A slightly longer, generic version is available here. It is a powerful advertisement, well worth the half-minute it will take to watch it; but it raises an interesting question. Is it a political advertisment within the meaning of section 20(4) of the Broadcasting (Authority) Act, 1960 and section 10(3) of the Radio and Television Act, 1988, which provide that no advertisement shall be broadcast which is “directed towards any religious or political end …”?

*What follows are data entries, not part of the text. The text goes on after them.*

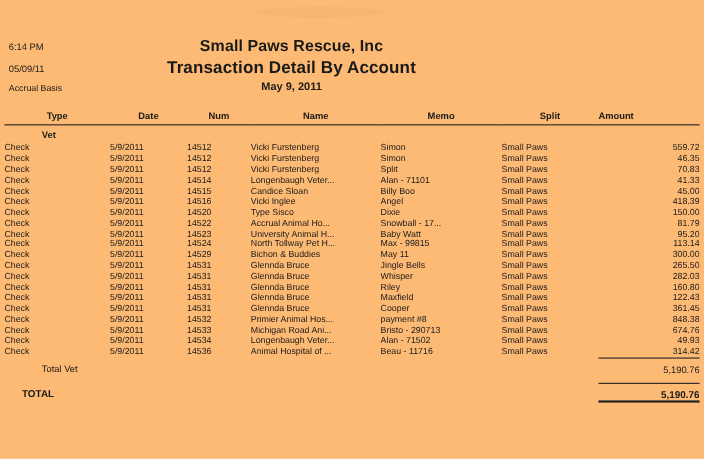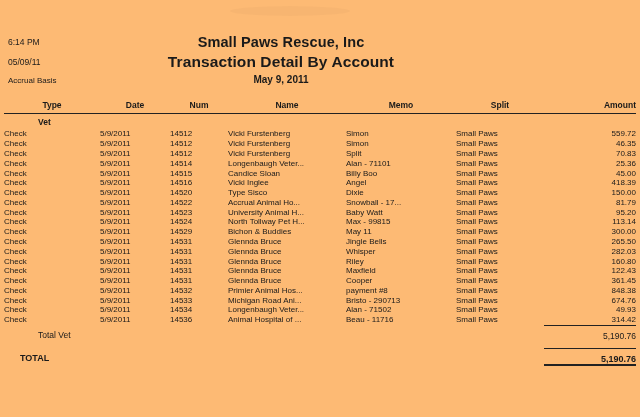--- a/index.html
+++ b/index.html
@@ -37,7 +37,7 @@
   
   .titles {
     position: absolute;
-    left: 16px;
+    left: 0;
     top: 34px;
     width: 530px;
     text-align: center;

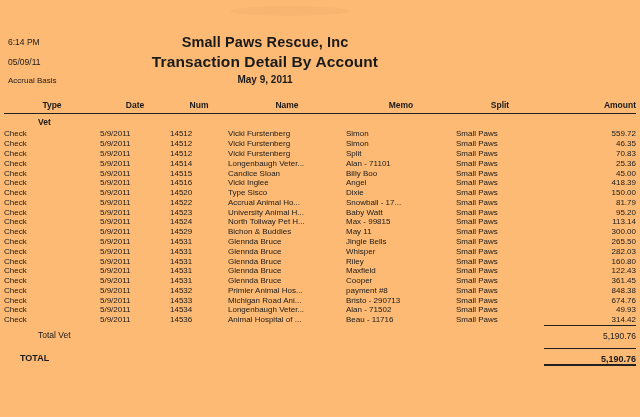--- a/index.html
+++ b/index.html
@@ -83,7 +83,7 @@
     white-space: nowrap;
   }
   table.report th.amount-h {
-    text-align: right;
+    text-align: left;
   }
   table.report td {
     padding: 0.4px 0;

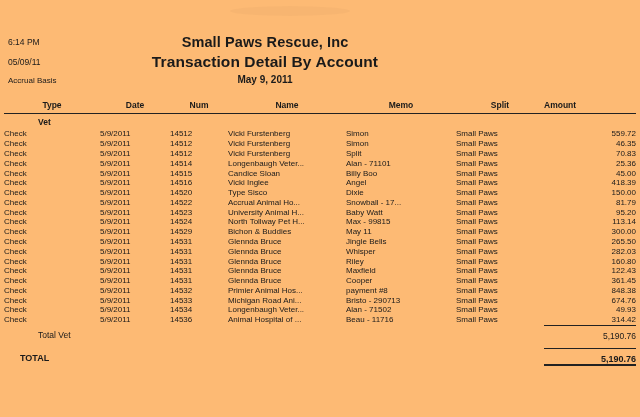--- a/index.html
+++ b/index.html
@@ -233,7 +233,7 @@
             <td class="name">Longenbaugh Veter...</td>
             <td class="memo">Alan - 71101</td>
             <td class="split">Small Paws</td>
-            <td class="amt">25.36</td>
+            <td class="amt">41.33</td>
           </tr>
           <tr>
             <td class="type">Check</td>

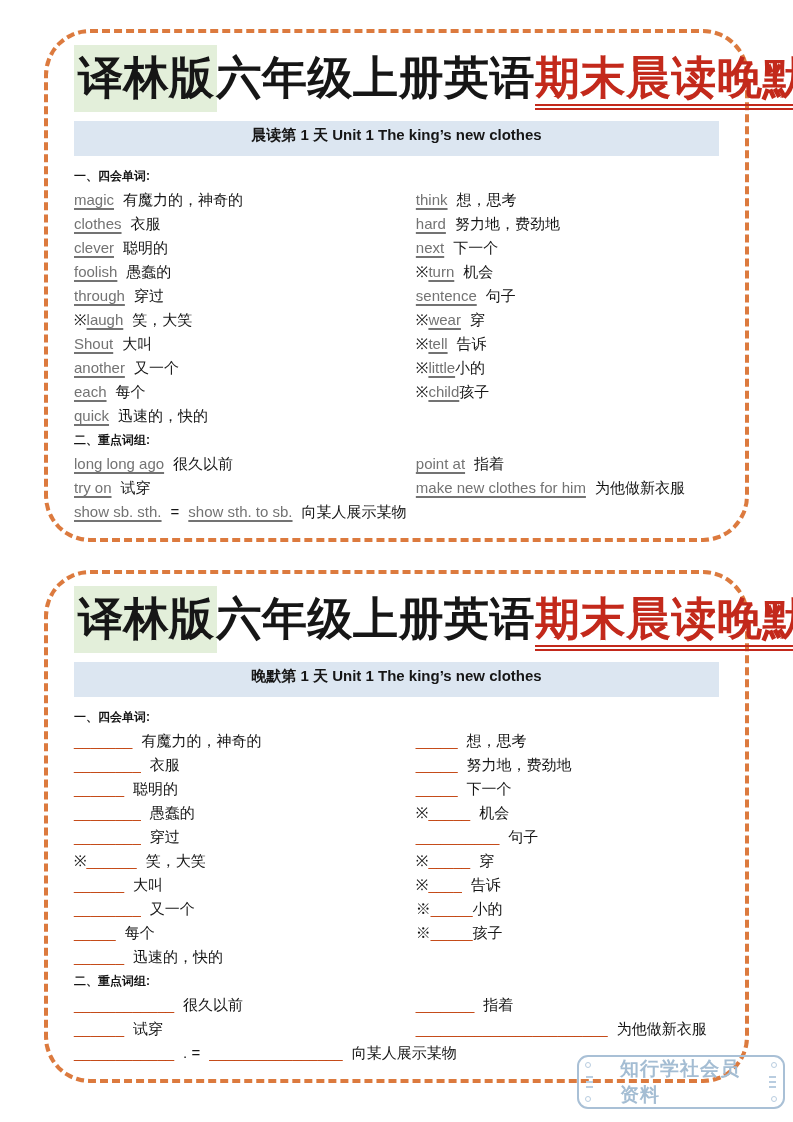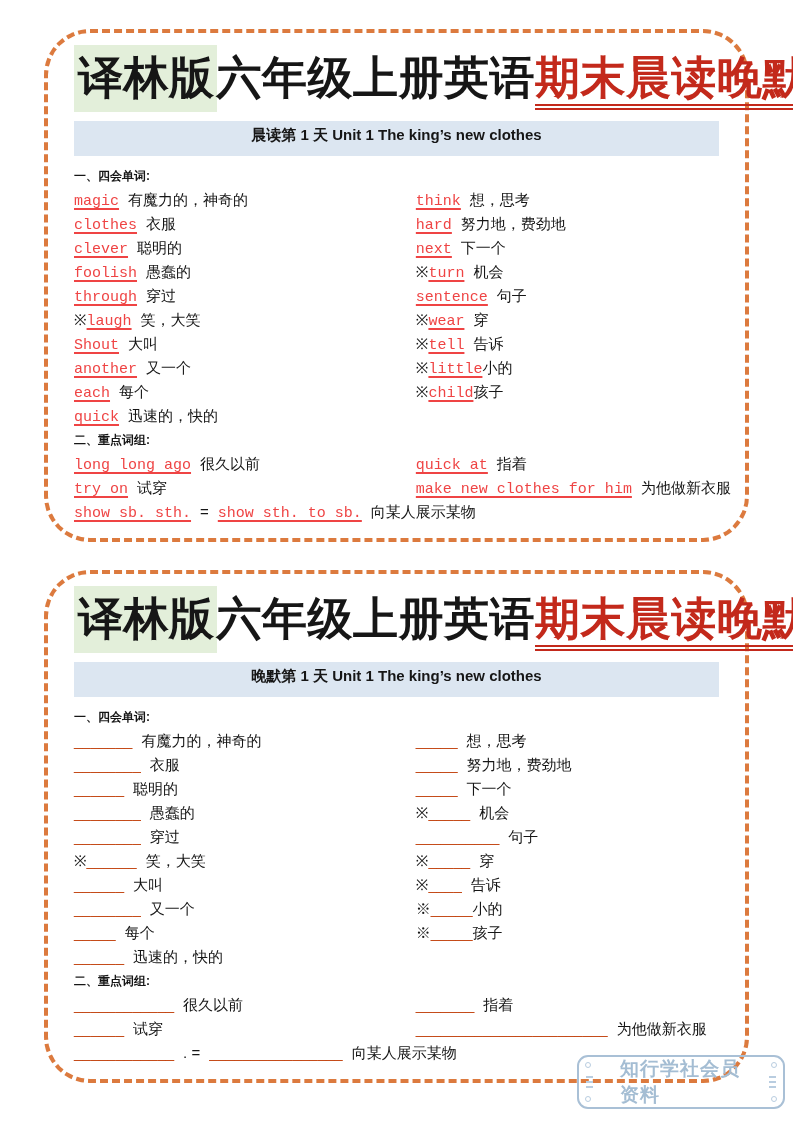--- a/index.html
+++ b/index.html
@@ -18,7 +18,7 @@
   .col-r{width:47%;}
   .row{height:24px;line-height:24px;font-size:15px;white-space:nowrap;}
   .pre{color:#161616;}
-  .en{color:#ef4444;text-decoration:underline;text-decoration-thickness:1.5px;text-underline-offset:3px;margin-right:9px;font-family:Liberation Mono, monospace;}
+  .en{color:#737373;text-decoration:underline;text-decoration-thickness:1.5px;text-underline-offset:3px;margin-right:9px;}
   .blank{color:#c2410c;margin-right:9px;}
   .tight .en,.tight .blank{margin-right:0;}
   .eq{margin-right:9px;color:#161616;}

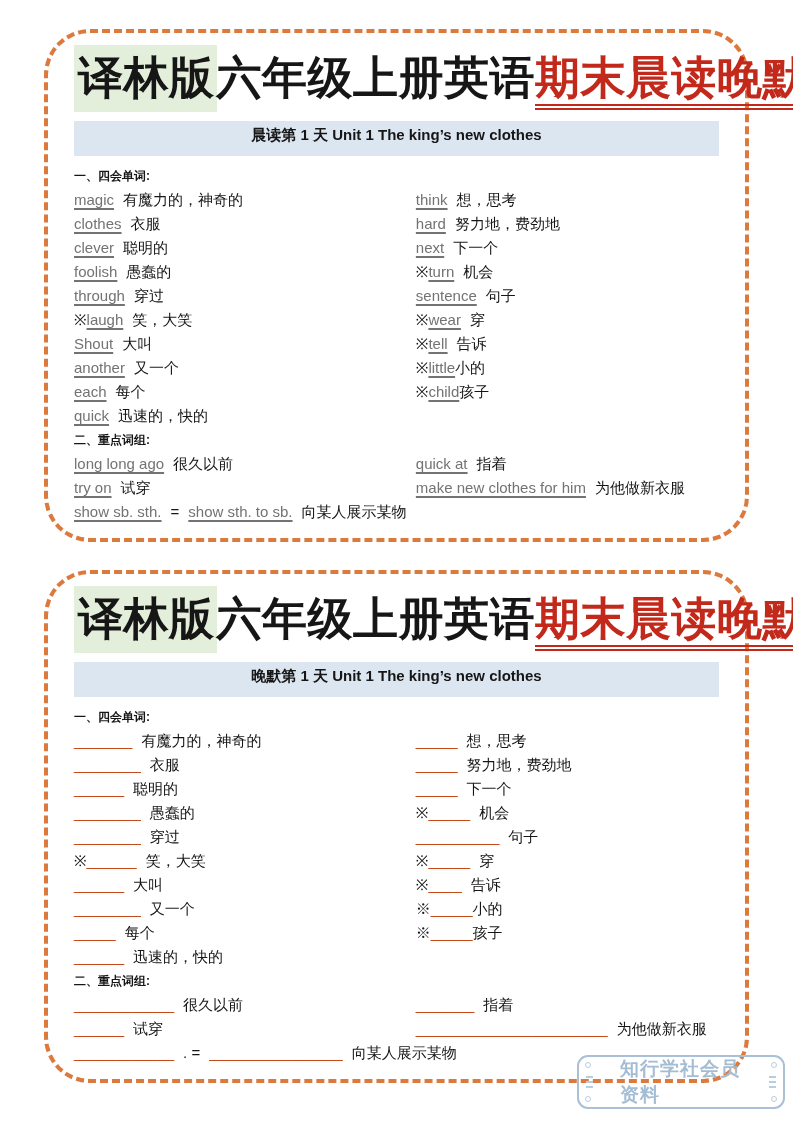--- a/index.html
+++ b/index.html
@@ -73,7 +73,7 @@
         <div class="row"><span class="en">try on</span><span class="zh">试穿</span></div>
       </div>
       <div class="col-r">
-        <div class="row"><span class="en">quick at</span><span class="zh">指着</span></div>
+        <div class="row"><span class="en">point at</span><span class="zh">指着</span></div>
         <div class="row"><span class="en">make new clothes for him</span><span class="zh">为他做新衣服</span></div>
       </div>
     </div>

As we have seen several times on this blog (here, here, here, here and here), many advertisements have fallen foul of this prohibition, from Trócaire‘s most recent lenten advertisment, through the Interim National Consumer Agency‘s campaign against price controls on groceries, to EU Commission advertisments extolling the virtues of the European Union. It is a silly and unjustifiable restriction on political speech, but it has survived scrutiny in the Irish and English courts, and the European Court of Human Rights has upheld restrictions on religious advertising. On the other hand, that Court has struck down prohibitions on political advertising, as has the US Supreme Court, just at the end of last month. Moreover, the English case is under appeal to the UK’s highest court, the House of Lords. It may therefore be that the prohibition on political advertising in Ireland will eventually be struck down by the Courts (I have set out my reasons why this ought to be so on several occasions on this blog – the links are at the start of this paragraph, but a good example is here). But it would be better if it were repealed long before then (at least for advertisments other than those by or for political parties). The mere fact that innocuous advertisements like those of the NCA and the EU, to say nothing of important advertisements like Trócaire’s or Amnesty’s above, could fall foul of it, simply adds to the case against the breadth of the current prohibition.